Often authentication rests on induction from objective evidence: the age and chemical nature of paint or canvas, the presence of accidental inclusions such as pollen, or hair. Even those clues, however, may only help to detect conscious, asynchronous forgeries. What about the endless reclassification of works into "by [insert great artist here]" versus "from the workshop of.." with attendant vast swings in monetary value and prestige?

When it comes down to recognizing what we have previously described as "style"--the ineffable quality that can only be recognized by instinct and training--I wonder if museums are going to need to learn to trust analytic algorithms rather than their own judgement. While art historians aren't driven by the need to process huge amounts of material (which has fueled the application of machine learning to text classification) they certainly could use an unbiased arbiter with no skin in the game. (Heck, in Watson's case, with no skin at all...) 


Rich Cherry said...

I think this is a really important subject for museums to explore.

At our recent Museums and the Web Deep Dive on email archiving in art museums we had Neal Fishman who is the Program Director for Data Based Pathology within IBM's Software Group talking about how we could use systems like Watson to help us mine email now and in the future to enhance scholarly research while protecting the privacy of email senders.

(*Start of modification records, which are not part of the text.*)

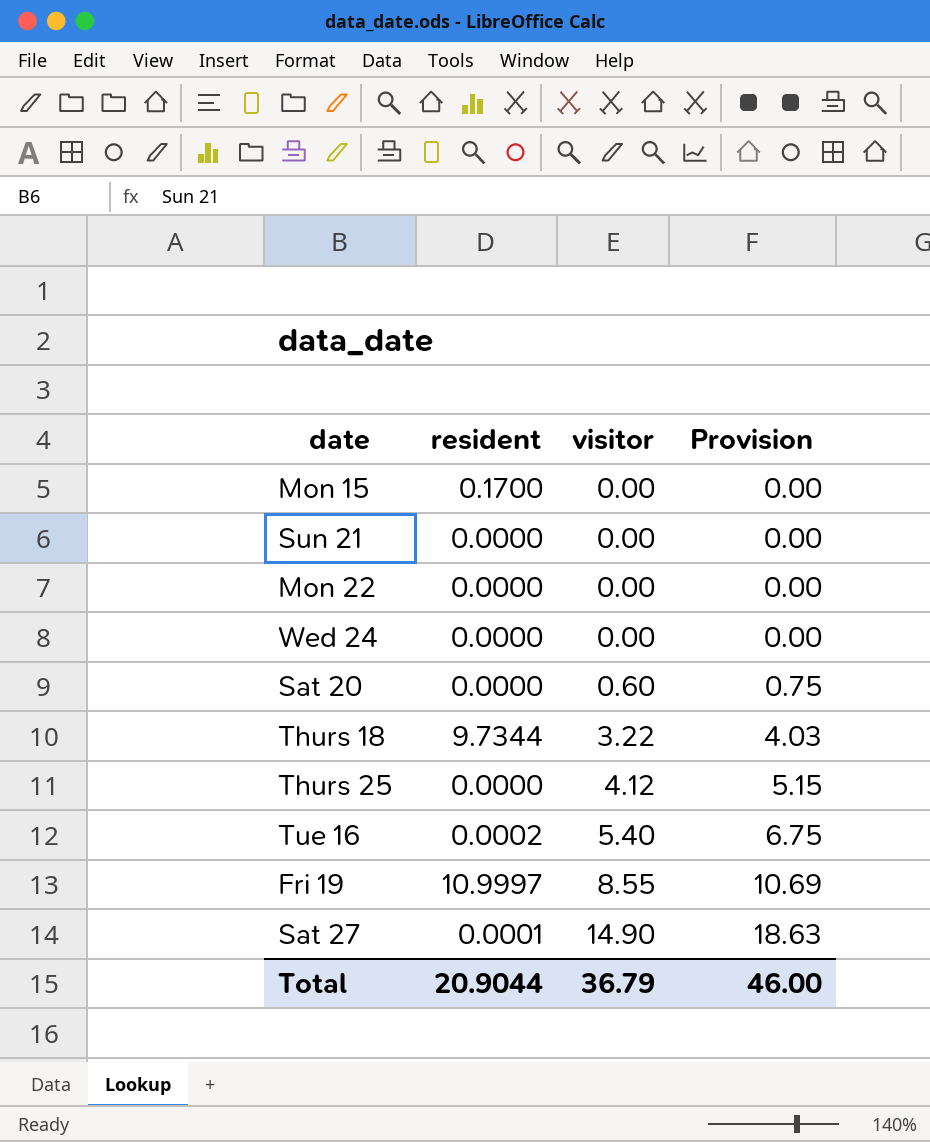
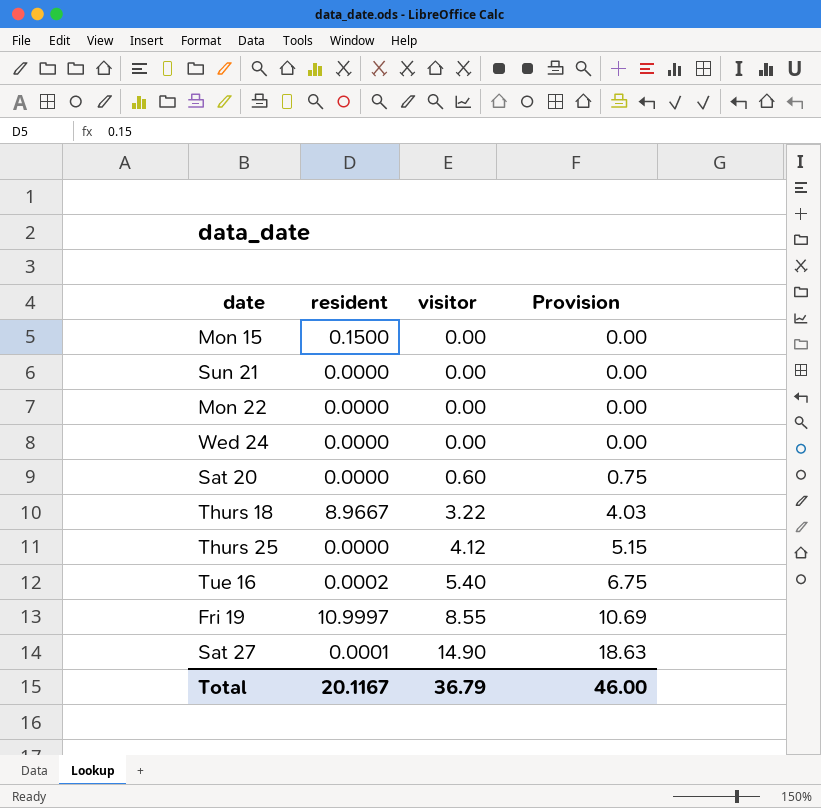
Mon 15 | resident: 0.1700 -> 0.1500
Thurs 18 | resident: 9.7344 -> 8.9667
Total | resident: 20.9044 -> 20.1167

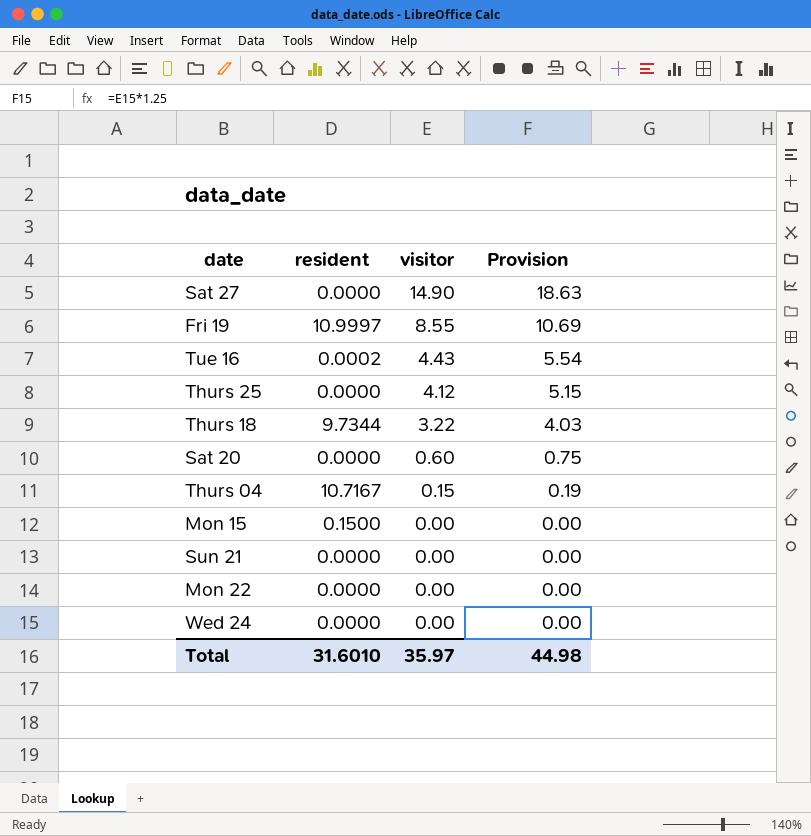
row order: visitor ascending -> visitor descending
Sat 27 | resident: 0.0001 -> 0.0000
Tue 16 | visitor: 5.40 -> 4.43
Tue 16 | Provision: 6.75 -> 5.54
Thurs 18 | resident: 8.9667 -> 9.7344
row Thurs 04: none -> 10.7167 | 0.15 | 0.19
Total | resident: 20.1167 -> 31.6010
Total | visitor: 36.79 -> 35.97
Total | Provision: 46.00 -> 44.98

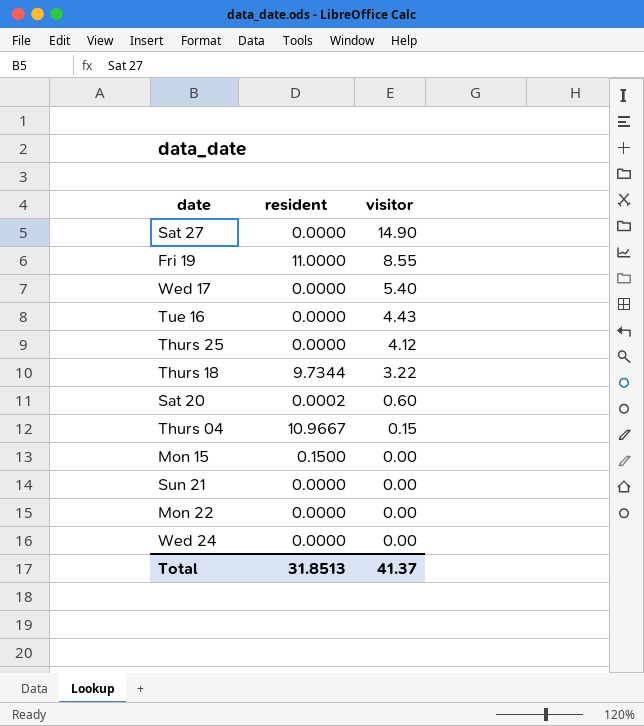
column Provision | formula: [visitor] * 1.25 -> none
Fri 19 | resident: 10.9997 -> 11.0000
row Wed 17: none -> 0.0000 | 5.40
Tue 16 | resident: 0.0002 -> 0.0000
Sat 20 | resident: 0.0000 -> 0.0002
Thurs 04 | resident: 10.7167 -> 10.9667
Total | resident: 31.6010 -> 31.8513
Total | visitor: 35.97 -> 41.37

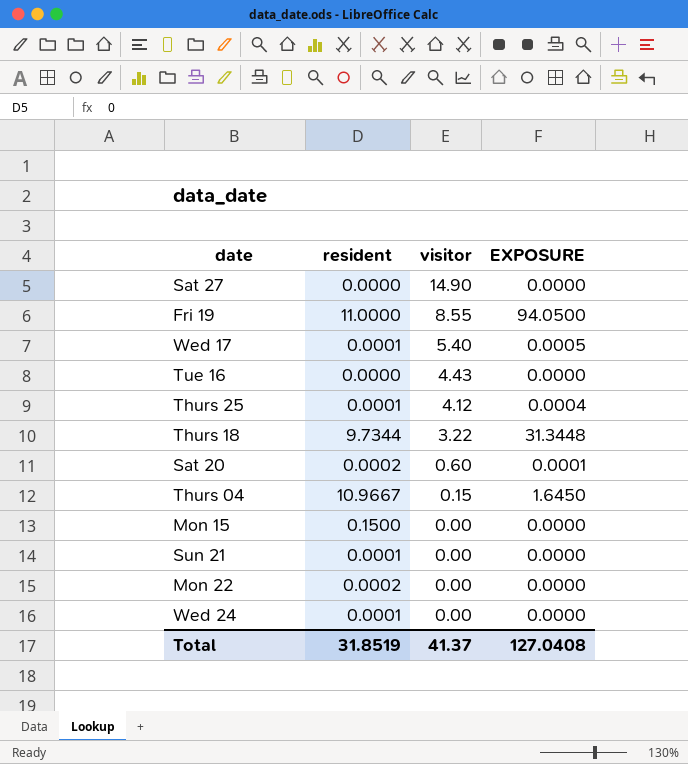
column EXPOSURE | formula: none -> [resident] * [visitor]
Wed 17 | resident: 0.0000 -> 0.0001
Thurs 25 | resident: 0.0000 -> 0.0001
Sun 21 | resident: 0.0000 -> 0.0001
Mon 22 | resident: 0.0000 -> 0.0002
Wed 24 | resident: 0.0000 -> 0.0001
Total | resident: 31.8513 -> 31.8519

The museum field has a burgeoning problem in loss of archival material that is being created digitally in the form of email. The scale of the problem is staggering when you realize that in the Clinton presidential library there are only a small quantity of emails and that the Obama Library will likely have more than a billion emails. So if we solve the archiving problem, retrieval using AI might be the only way to handle the pure volume of emails.

The Alliance's Center for the Future of Museums said...

Thanks for extending the conversation, Rich. Digital archives are a great example of data that is too big for museums to handle with traditional management methods. Can you recommend any links to resources/articles mentioned in the Deep Dive that readers can follow to explore this topic further?